Petroselinic acid is a fatty acid that occurs naturally in several animal and vegetable fats and oils. It is a white powder and is commercially available.[1] In chemical terms, petroselinic acid is classified as a monounsaturated omega-12 fatty acid, abbreviated with a lipid number of 18:1 cis-6. It has the formula CH3(CH2)10CH=CH(CH2)4COOH. The term "petroselinic" means related to, or derived from, oil of Petroselinum, parsley. Despite its name, petroselinic acid does not contain any selenium. Petroselinic acid is a positional isomer of oleic acid.

Occurrence

Petroselinic was first isolated from parsley seed oil in 1909.[2] Petroselinic acid occurs in high amounts in plants in Apiaceae, Araliaceae,[3] Griselinia (Griseliniaceae)[4] and in Garryaceae.[5] In Picramniaceae, petroselinic acid is accompanied by tariric acid.[6] In addition, petroselinic acid has been found in minor amounts in several fats of plant and animal origin, including in human sources.[7]

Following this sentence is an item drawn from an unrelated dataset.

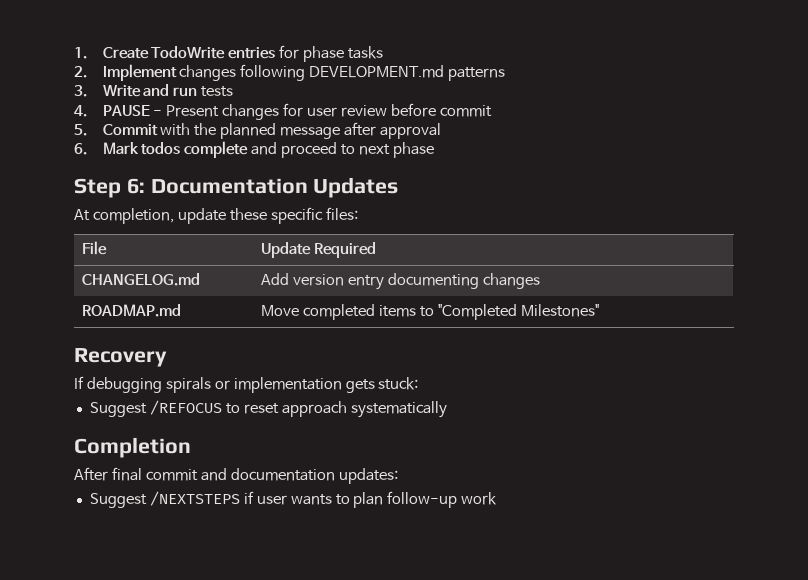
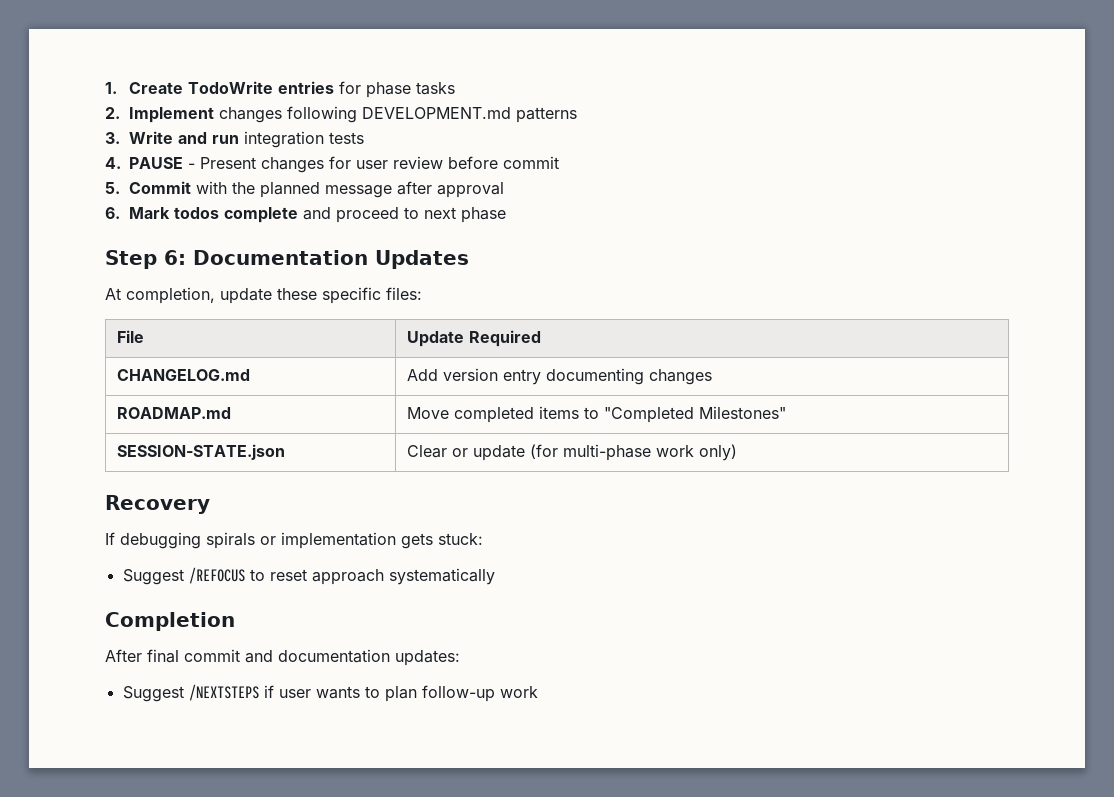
- 3. Write and run tests
+ 3. Write and run integration tests
+ SESSION-STATE.json | Clear or update (for multi-phase work only)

The occurrence of petroselinic acid as the major fatty acid is used in chemosystematics as a proof of a close relationship of several families within the Apiales as well as within the Garryales.[8] Besides petroselinic acid, oleic acid has been shown to be present in all cases examined.

Production and chemical behavior

Fatty acids mostly occur as their esters, commonly the triglycerides, which are the greasy materials in many natural oils. Via the process of saponification, the fatty acids can be obtained.

The trans isomer of petroselinic acid is called petroselaidic acid.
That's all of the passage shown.